Menu
Amazon Macie
User Guide

Protect Your Data with Macie

Macie can help you monitor how your sensitive and business-critical data stored in the cloud is being used. Macie applies artificial intelligence to understand historical data access patterns and automatically assesses activity of users, applications and service accounts. This can help you detect unauthorized access and avoid data leaks.

Once you enable Macie it uses the following automated methods to protect your data:

CloudTrail events

Macie analyzes and processes a subset of CloudTrail-logged data and management events (API calls) that can occur within your infrastructure. Macie designates a risk level between 1 and 10 for each of the supported CloudTrail events.

You cannot modify existing or add new CloudTrail events to the Macie-managed list. You can enable or disable the supported CloudTrail events, thus instructing Macie to either include or exclude them in its data security process.

To view, enable, or disable supported CloudTrail events

  1. In the Macie console, navigate to the Settings page.

  2. In the Protect data section, choose AWS CloudTrail events.

  3. Choose any of the listed events to view its details.

    To enable or disable an event, on its details page, use the Enabled/Disabled drop-down menu, and then choose Save.

CloudTrail errors

Macie analyzes and processes errors that can occur when Macie-supported subset of CloudTrail-logged data and management events (API calls) take place within your infrastructure.
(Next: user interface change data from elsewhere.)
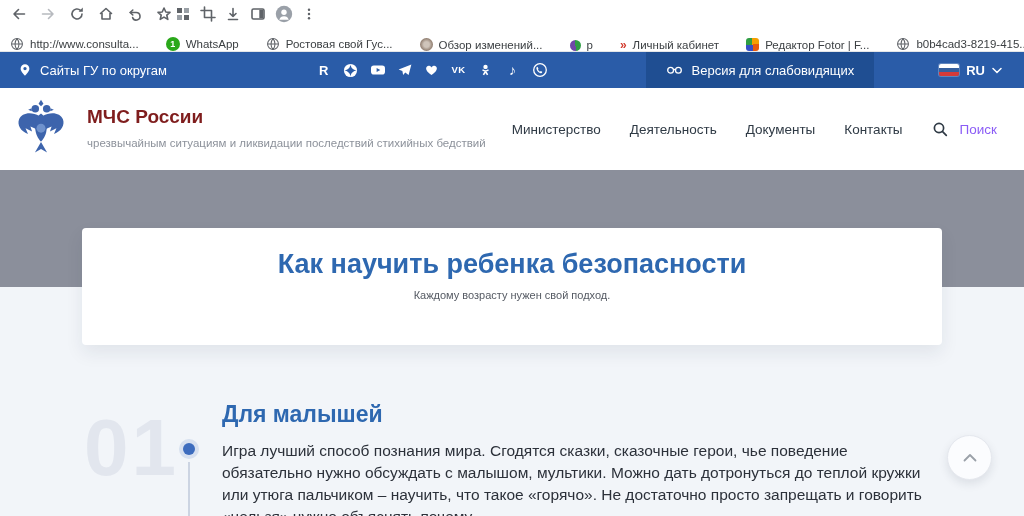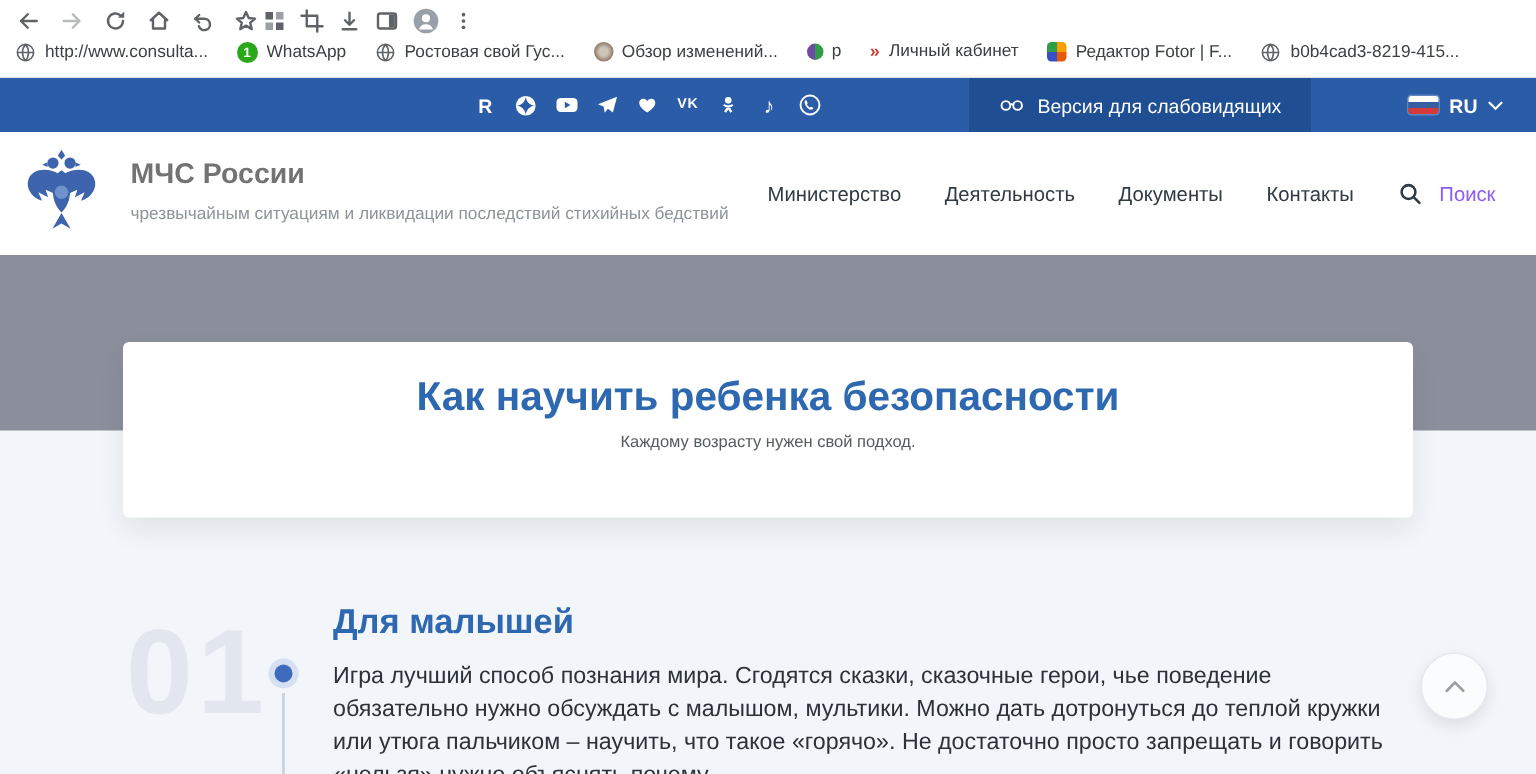--- a/index.html
+++ b/index.html
@@ -12,22 +12,22 @@
   .tb-btn { width:22px; height:22px; display:flex; align-items:center; justify-content:center; border-radius:50%; cursor:pointer; }
   .addressbar { flex:1; height:23px; margin:0 10px 0 8px; border:2px solid #5b93f5; border-radius:12px;
                 display:flex; align-items:center; padding:0 8px; background:#fff; overflow:hidden; }
   .url-sel { font-size:12.5px; color:#fff; background:#69a0f5; padding:1px 3px; white-space:nowrap; }
   .ab-spacer { flex:1; }
   .tb-right { display:flex; align-items:center; gap:9px; }
   .ic { stroke:#5f6368; fill:none; stroke-width:1.6; stroke-linecap:round; stroke-linejoin:round; }
   .ic-dis { stroke:#b7babf; fill:none; stroke-width:1.6; stroke-linecap:round; stroke-linejoin:round; }
 
   
-  .bookmarks { height:24px; background:#fff; border-bottom:1px solid #e4e6e8; display:flex; align-items:flex-start;
-               padding:0 10px; gap:19px; }
+  .bookmarks { height:24px; background:#fff; border-bottom:1px solid #e4e6e8; display:flex; align-items:flex-end;
+               padding:0 10px; gap:27px; }
   .bm { display:flex; align-items:center; gap:6px; font-size:11.5px; color:#3c4043; cursor:pointer; white-space:nowrap; }
   .fav { width:14px; height:14px; display:inline-flex; align-items:center; justify-content:center; flex:0 0 auto; }
   .fav-wa { width:14px; height:14px; border-radius:50%; background:#2aa81a; color:#fff; font-size:9px; font-weight:bold;
             display:flex; align-items:center; justify-content:center; }
   .fav-round { width:13px; height:13px; border-radius:50%; background:radial-gradient(#cfc4ba 30%, #8d7a6c 70%); }
   .fav-p { width:11px; height:11px; border-radius:50%; background:conic-gradient(#2f9e44 0 50%, #7048a8 0); }
   .fav-red { color:#d23b2e; font-weight:bold; font-size:12px; line-height:1; }
   .fav-fotor { width:13px; height:13px; border-radius:3px;
                background:conic-gradient(#f59f00 0 25%, #e8590c 0 50%, #364fc7 0 75%, #2f9e44 0); }
 
@@ -41,21 +41,21 @@
   .soc-note { color:#fff; font-size:14px; line-height:1; }
   .access { height:100%; background:#1f4e92; display:flex; align-items:center; gap:9px; padding:0 20px; font-size:13px; cursor:pointer; }
   .lang { display:flex; align-items:center; gap:7px; padding:0 22px 0 24px; font-size:13px; font-weight:bold; cursor:pointer;margin-left:41px; }
   .flag { width:20px; height:12px; border-radius:2px; overflow:hidden; display:block;
           background:linear-gradient(#fff 0 33%, #355f9e 33% 66%, #d43a3a 66%); box-shadow:0 0 0 1px rgba(255,255,255,.25); }
 
   
   .siteheader { height:82px; background:#fff; display:flex; align-items:center; padding:0 27px 0 15px; }
   .logo { width:52px; height:62px; flex:0 0 auto; }
   .h-text { margin-left:20px; }
-  .h-title { font-size:19px; font-weight:bold; color:#737373; margin-bottom:7px; }
+  .h-title { font-size:19px; font-weight:bold; color:#7f1d1d; margin-bottom:7px; }
   .h-sub { font-size:11.5px; color:#8d929b; line-height:1.55; }
   .nav { margin-left:auto; display:flex; align-items:center; gap:29px; }
   .nav-item { font-size:13.5px; color:#2f3a45; cursor:pointer; white-space:nowrap; }
   .search { display:flex; align-items:center; gap:12px; font-size:13.5px; color:#8b5cf6; cursor:pointer; }
 
   
   .main { position:relative; height:346px; background:#f2f5f9; overflow:hidden; }
   .darkband { position:absolute; top:0; left:0; width:100%; height:117px; background:#8b8f9b; }
   .card { position:absolute; left:82px; top:58px; width:860px; height:117px; background:#fff; border-radius:4px;
           box-shadow:0 8px 18px rgba(30,40,60,.08); text-align:center; padding-top:21px; }
@@ -183,20 +183,26 @@
     <div class="bm">
       <svg class="fav" viewBox="0 0 16 16">
           <circle cx="8" cy="8" r="6.2" stroke="#5f6368" stroke-width="1.2" fill="none"></circle>
           <path d="M2 8h12M8 1.8a9.5 9.5 0 0 1 0 12.4M8 1.8a9.5 9.5 0 0 0 0 12.4" stroke="#5f6368" stroke-width="1.2" fill="none"></path>
         </svg>
       <span>b0b4cad3-8219-415...</span>
     </div>
   </div>
 
   <div class="bluebar">
+    <div class="bb-left">
+      <svg width="14" height="16" viewBox="0 0 16 16">
+        <path fill="#fff" d="M8 1.5a5 5 0 0 0-5 5c0 3.3 5 8 5 8s5-4.7 5-8a5 5 0 0 0-5-5zm0 6.8a1.9 1.9 0 1 1 0-3.8 1.9 1.9 0 0 1 0 3.8z"></path>
+      </svg>
+      <span>Сайты ГУ по округам</span>
+    </div>
 
     <div class="socials">
       <span class="soc">
           <span class="soc-letter">R</span>
         </span>
       <span class="soc">
         <svg width="15" height="15" viewBox="0 0 16 16">
             <circle cx="8" cy="8" r="7" fill="#fff"></circle>
             <path fill="#2a5ca8" d="M8 1.4c.2 3.6 3 6.4 6.6 6.6-3.6.2-6.4 3-6.6 6.6-.2-3.6-3-6.4-6.6-6.6 3.6-.2 6.4-3 6.6-6.6z"></path>
           </svg>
Macie designates a risk level between 1 and 10 for each of the supported CloudTrail errors.

You cannot modify existing or add new CloudTrail errors to the Macie-managed list. You can enable or disable the supported CloudTrail errors, thus instructing Macie to either include or exclude them in its data security process.

To view, enable, or disable supported CloudTrail errors

  1. In the Macie console, navigate to the Settings page.

  2. In the Protect data section, choose AWS CloudTrail errors.

  3. Choose any of the listed errors to view its details.

    To enable or disable an error, on its details page, use the Enabled/Disabled drop-down menu, and then choose Save.